You traumatised your best friend since foalhood for NO justifiable reason. She's now utterly terrified of you, and probably thinks something's horribly wrong with your psyche. She'll have nightmares for weeks, and Luna won't be able to help.
I damn well hope you get a miracle, Rainbow, because you'll need one to save this friendship.
10140251
*Roblox death noise*
10141696
My theory is that Rainbow Dash is neither stupid nor disturbed. She has simply been brainwashed into the postmodern narrative that plots are inherently ridiculous due to the frequent need of formulas and familiar tropes, and therefore they are inorganic and unrealistic, and therefore, plots are the worst thing you can give to a story. Thus, Rainbow Dash makes the incredibly common rookie error of a plotless story, without realizing that serious tragedies in particular tend to need plots, or else it's, as all of her friends pointed out, just 600 pages of describing mares being ground into meat. Comedy, one thinks of Caddyshack, can get away with nebulous plotting, but tragedy, no, all of the great tragedies had clearly defined plots.
Simply put, Rainbow Dash learned how to write from the MLP equivalent of a Tumblr post.
Either that, or she had a troubled childhood.
You know something funny? I recently saw one story that suggested that Rainbow might be, potentially, the best writer among the main six due to, among other things, her directness and propensity for embellishment. And, while there is some merit to that idea, I don't quite agree and this kind of illustrates why.
No, not because I think she'd necessarly write a tedious, repulsive exercise in narrative tautology, but because she lacks one of, if not the, most important quality a writer, or indeed any creator, can have: the ablity to take and consider criticism. She's exactly the kind of writer who, when told of a problem with their work, will insist "No, see I meant to do that!" or "No, you didn't understand it, what I was doing was..." or "No, that's okay because I was trying to..." and similar excuses, as if they intend to go around to every individual reader personally and explain why their work is perfect.
Not that she couldn't overcome that tendency with enough time and effort (both hers and others', since she's unlikely to see the problem herself), but it is a significant barrier to her being any kind of writer.
...I feel like this isn't the first time this sort of thing has happened or AJ really knows the "cure."
Welp. I came. I read. This went about like I expected.
I think Fluttershy is on something in this chapter.

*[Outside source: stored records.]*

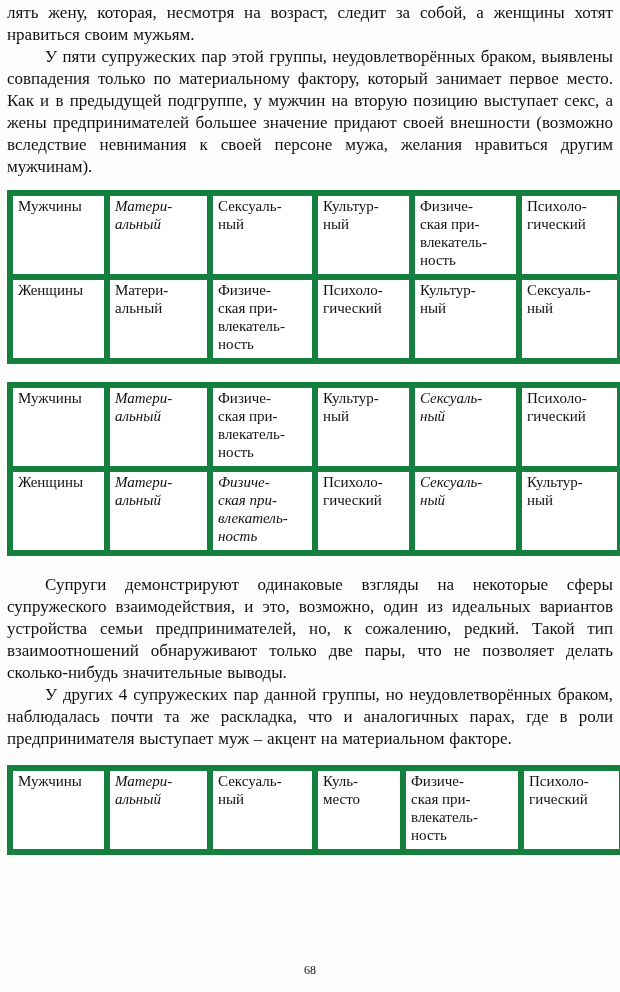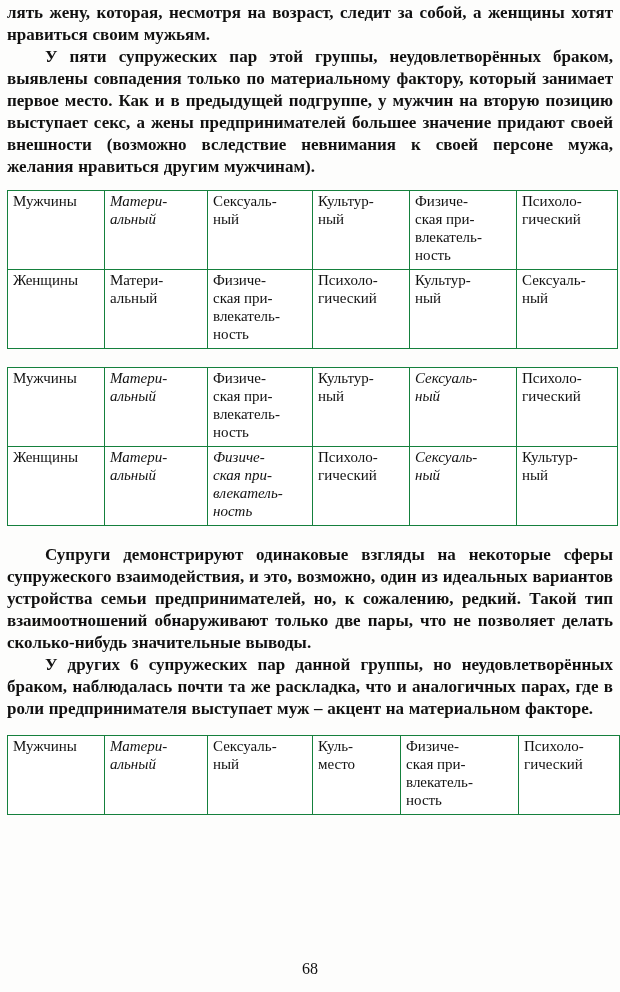--- a/index.html
+++ b/index.html
@@ -23,7 +23,6 @@
     hyphens: auto;
     -webkit-hyphens: auto;
     word-spacing: 0.5px;
-    font-weight: bold;
   }
   .para.indent { text-indent: 38px; }
 

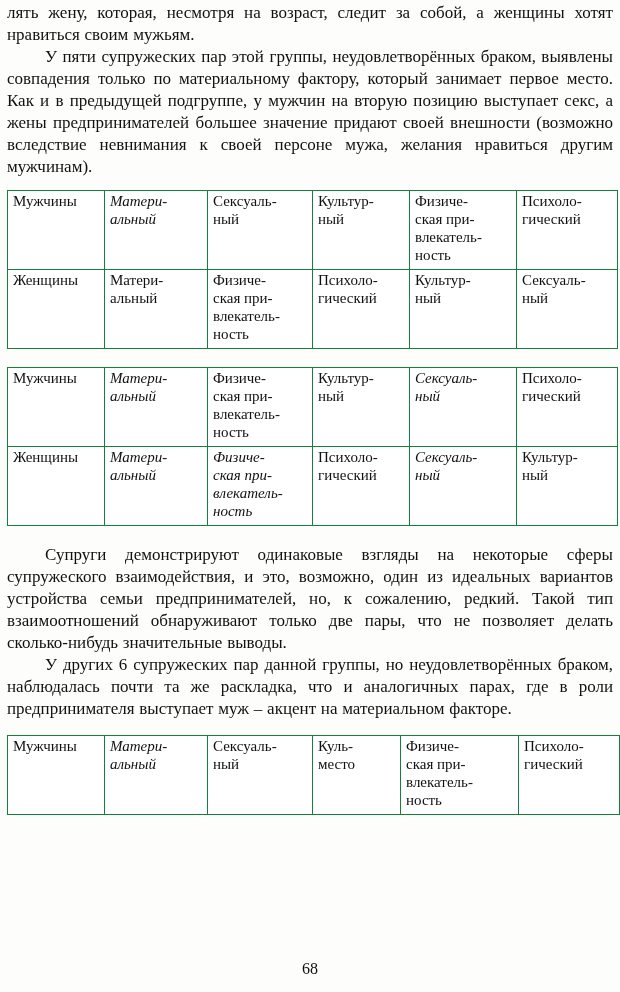--- a/index.html
+++ b/index.html
@@ -36,7 +36,7 @@
   #t2 { margin: 13px 0 18px 0; }
   #t3 { margin: 15px 0 0 0; }
   table.factors td {
-    border: 1px solid #15803d;
+    border: 6px solid #15803d;
     vertical-align: top;
     padding: 1px 4px 5px 5px;
     font-size: 15px;

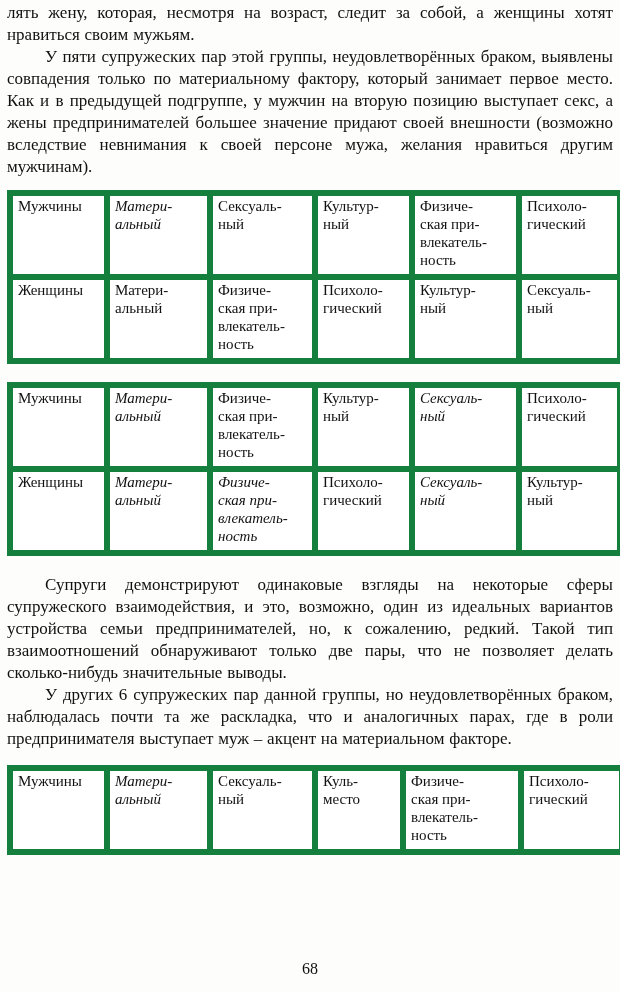--- a/index.html
+++ b/index.html
@@ -161,7 +161,7 @@
 
   <p class="para indent">Супруги демонстрируют одинаковые взгляды на некоторые сферы супружеского взаимодействия, и это, возможно, один из идеальных вариантов устройства семьи предпринимателей, но, к сожалению, редкий. Такой тип взаимоотношений обнаруживают только две пары, что не позволяет делать сколько-нибудь значительные выводы.</p>
 
-  <p class="para indent">У других 6 супружеских пар данной группы, но неудовлетворённых браком, наблюдалась почти та же раскладка, что и аналогичных парах, где в роли предпринимателя выступает муж – акцент на материальном факторе.</p>
+  <p class="para indent">У других 4 супружеских пар данной группы, но неудовлетворённых браком, наблюдалась почти та же раскладка, что и аналогичных парах, где в роли предпринимателя выступает муж – акцент на материальном факторе.</p>
 
   <table id="t3" class="factors">
     <colgroup>

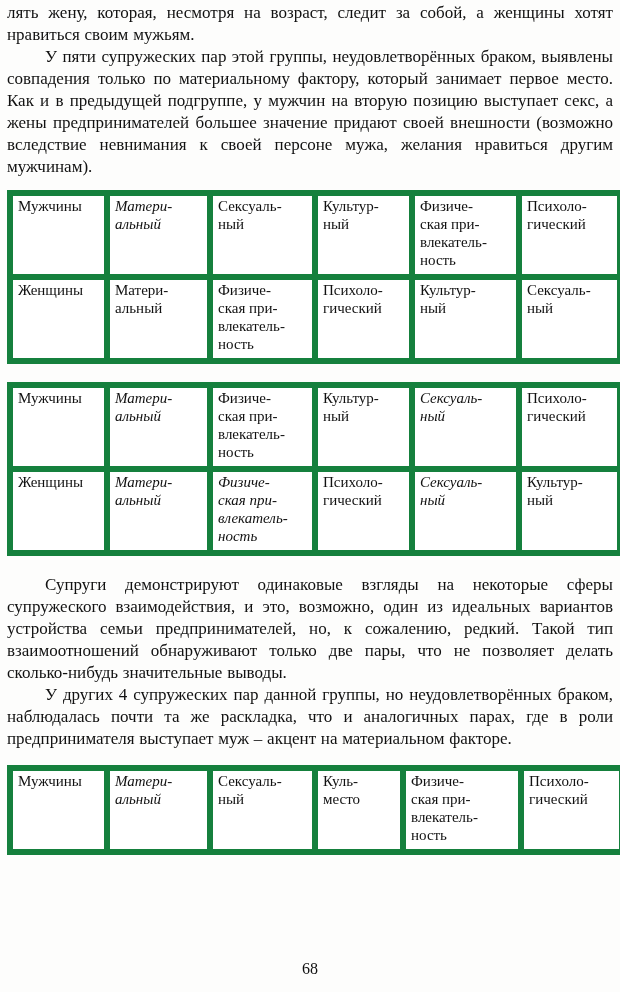--- a/index.html
+++ b/index.html
@@ -60,7 +60,7 @@
     right: 0;
     bottom: 14px;
     text-align: center;
-    font-size: 16px;
+    font-size: 12px;
   }
 </style>
 </head>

This was a very enjoyable read, with everyone acting in-character in their reactions to Rainbow's story. I love how Rarity points out all the flaws in Rainbow's story, and by extension, other such stories of its gruesome caliber. I also like Applejack's stance of not reading something she knows that she won't like.
Oh my god, the main character was a Mary Sue. And an expy of Rainbow, the author. Yet another first-story, inexperienced author mistake. You are a genius!
Why do I get the feeling that this nod to Eat, Pray, Love has something more to it going on than just being a cute little reference?
I might be thinking too deep into it.
This was just the thing I needed to pick up my afternoon. XD
I'm not sure what was my favorite part, because frankly, so much of it was so damn good! Rarity was fantastically in-character, Fluttershy's portion of the story was hilarious And then Applejack's part cut right to the heart of the matter in the way that only she could too. Part of wishes we could have seen Twilight in this whole scene, but oh well, it was probably unnecessary. And then that ending. Oh Jesus, that very last line
10141978
Me remembering 28 Pranks Later.
So what's changed exactly?
Could probably line Fluttershy’s thought process with nihilism rather than existential.